🤖 AI Summary
In federated learning (FL), severe heterogeneity across clients—encompassing data distributions, model capabilities, and computational resources—leads to semantic misalignment during representation fine-tuning (ReFT) aggregation. To address this, we propose FedReFT: a lightweight framework that performs sparse intervention in hidden-layer representations for efficient client-specific adaptation, coupled with an *All-But-Me* aggregation strategy that dynamically excludes semantically conflicting client updates to balance personalization and global consistency.
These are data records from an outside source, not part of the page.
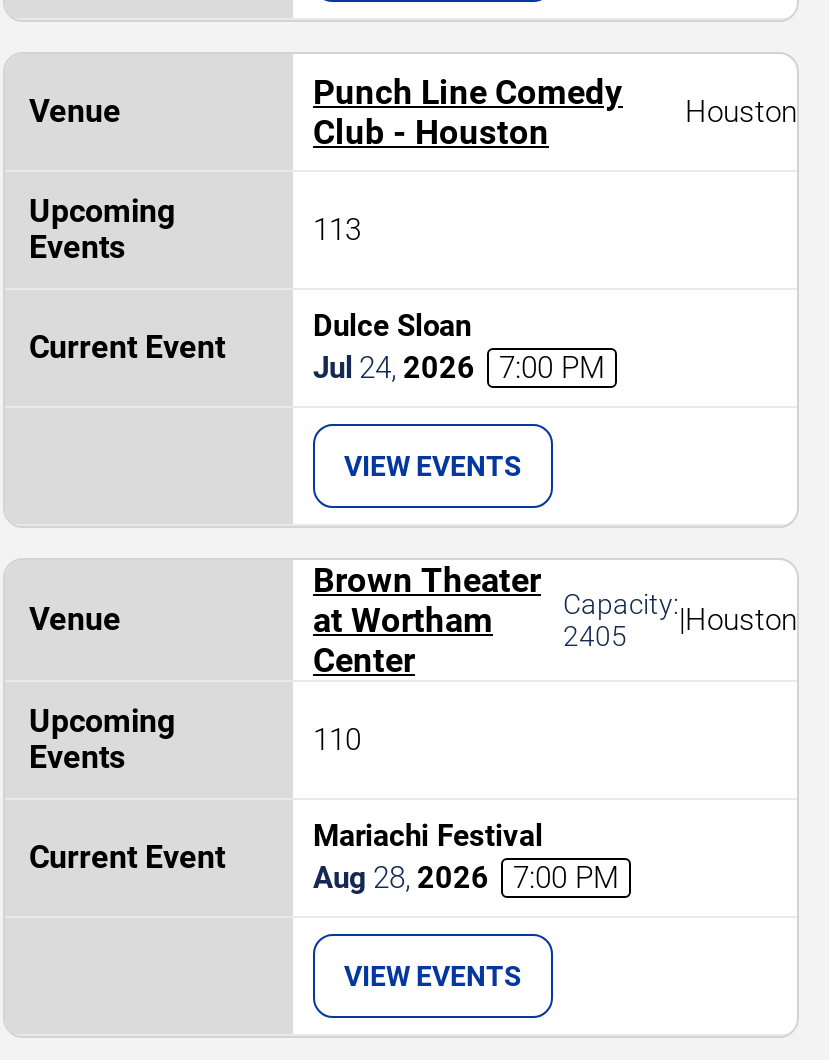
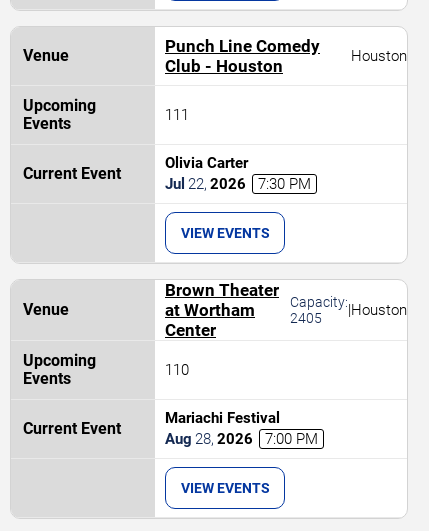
- 113
+ 111

- Dulce Sloan
- Jul 24, 2026
- 7:00 PM
+ Olivia Carter
+ Jul 22, 2026
+ 7:30 PM
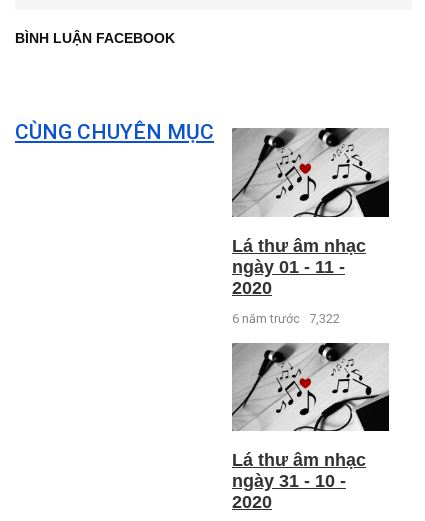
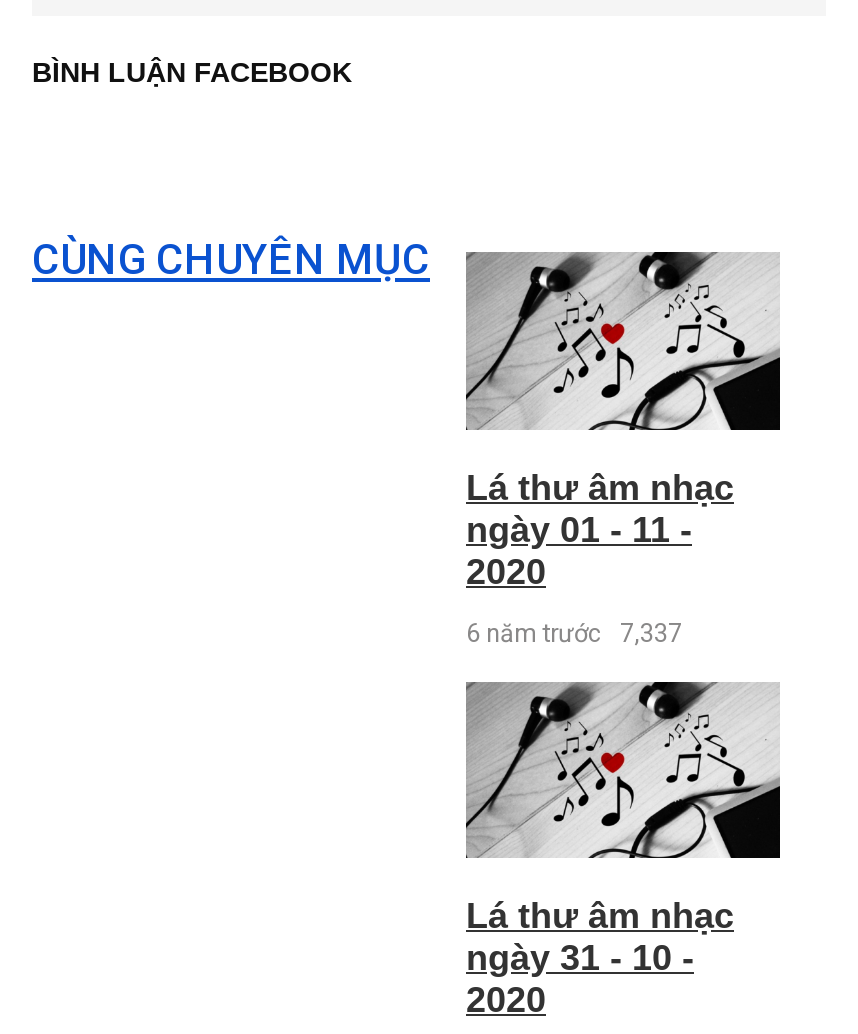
- 6 năm trước 7,322
+ 6 năm trước 7,337
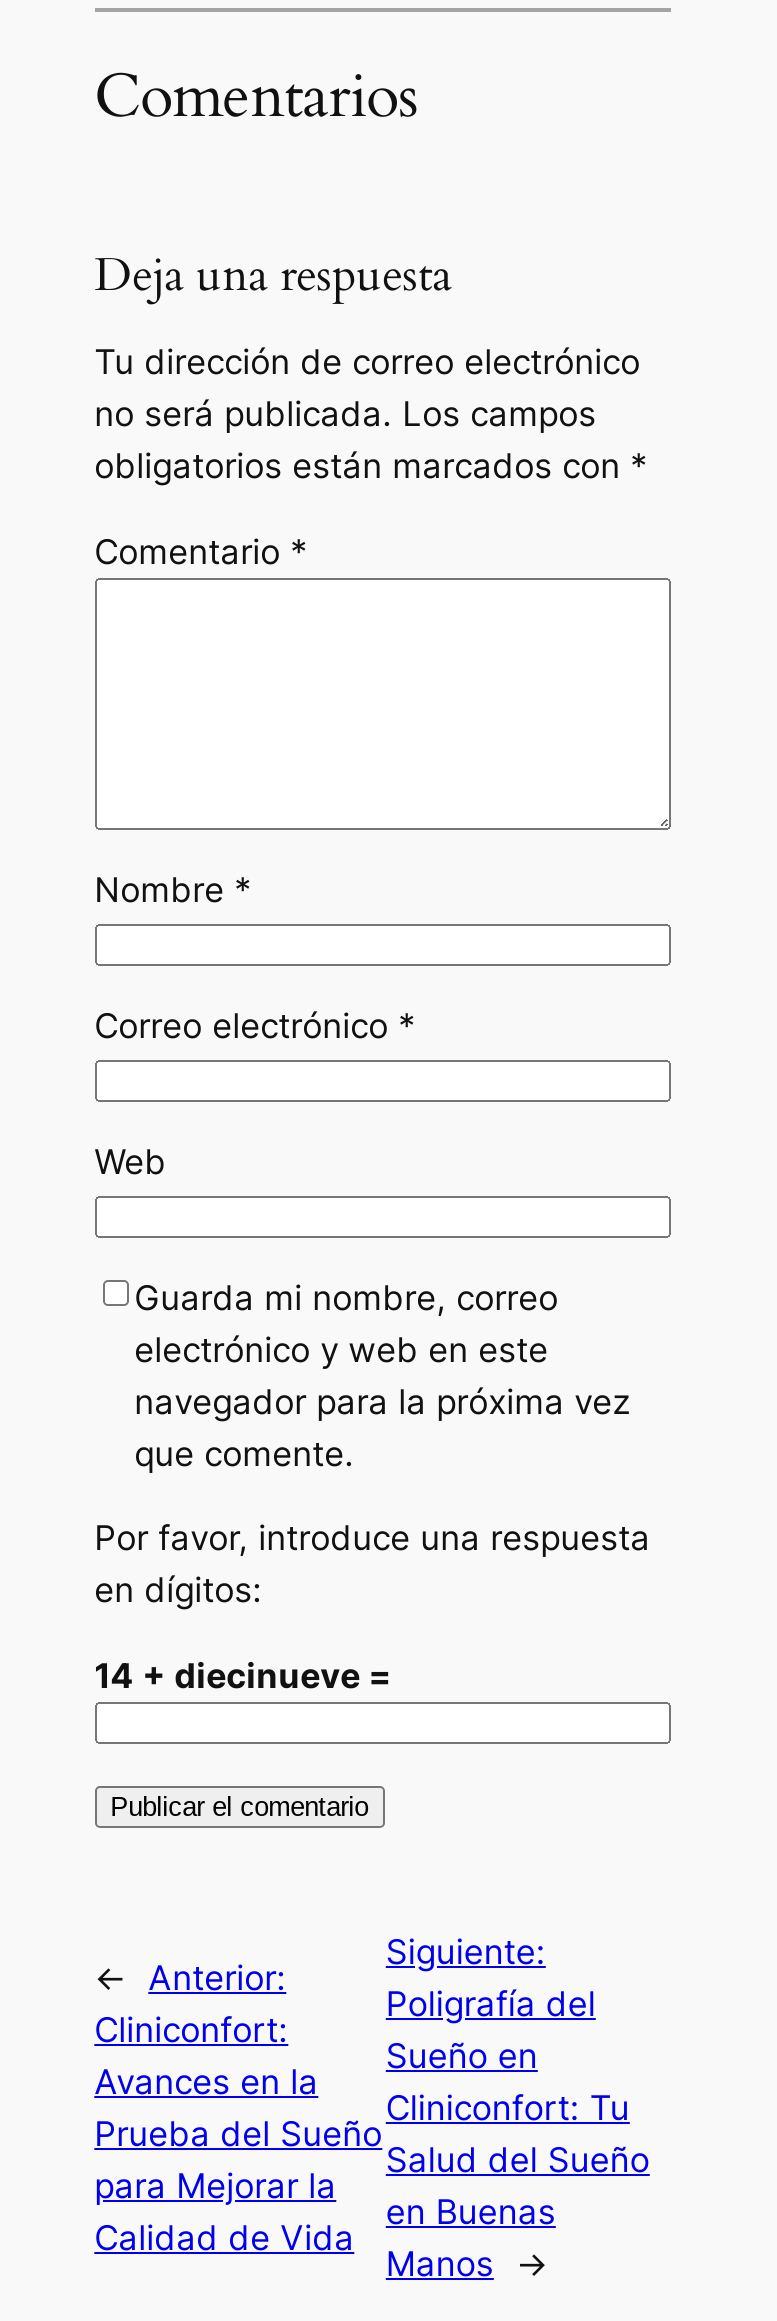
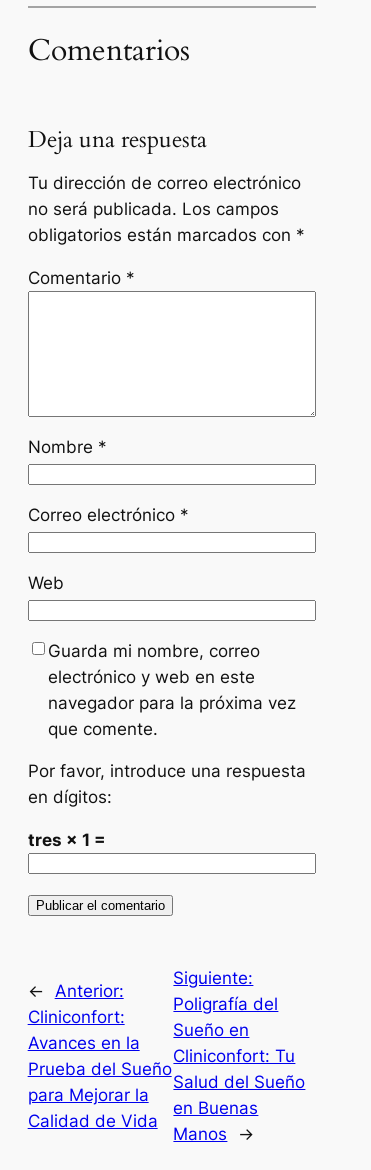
- 14 + diecinueve =
+ tres × 1 =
Crucially, FedReFT requires no modification of original model parameters; instead, it achieves task adaptation via low-rank representation perturbations. Extensive experiments on commonsense reasoning, arithmetic reasoning, instruction tuning, and GLUE benchmarks demonstrate that FedReFT consistently outperforms mainstream parameter-efficient fine-tuning (PEFT) methods—including LoRA—achieving 7–15× higher parameter efficiency. Moreover, its minimal memory and compute footprint enables deployment on resource-constrained edge devices.
📝 Abstract
Parameter-efficient fine-tuning (PEFT) has attracted significant attention for adapting large pre-trained models by modifying a small subset of parameters. Recently, Representation Fine-tuning (ReFT) has emerged as an effective alternative. ReFT shifts the fine-tuning paradigm from updating model weights to directly manipulating hidden representations that capture rich semantic information, and performs better than state-of-the-art PEFTs in standalone settings. However, its application in Federated Learning (FL) remains challenging due to heterogeneity in clients' data distributions, model capacities, and computational resources. To address these challenges, we introduce Federated Representation Fine-Tuning (FedReFT), a novel approach to fine-tune the client's hidden representation. FedReFT applies sparse intervention layers to steer hidden representations directly, offering a lightweight and semantically rich fine-tuning alternative ideal for edge devices. However, representation-level updates are especially vulnerable to aggregation mismatch under different task heterogeneity, where naive averaging can corrupt semantic alignment. To mitigate this issue, we propose All-But-Me (ABM) aggregation, where each client receives the aggregated updates of others and partially incorporates them, enabling stable and personalized learning by balancing local focus with global knowledge. We evaluate FedReFT on commonsense reasoning, arithmetic reasoning, instruction-tuning, and GLUE, where it consistently outperforms state-of-the-art PEFT methods in FL, achieving 7x-15x higher parameter efficiency compared to leading LoRA-based approaches.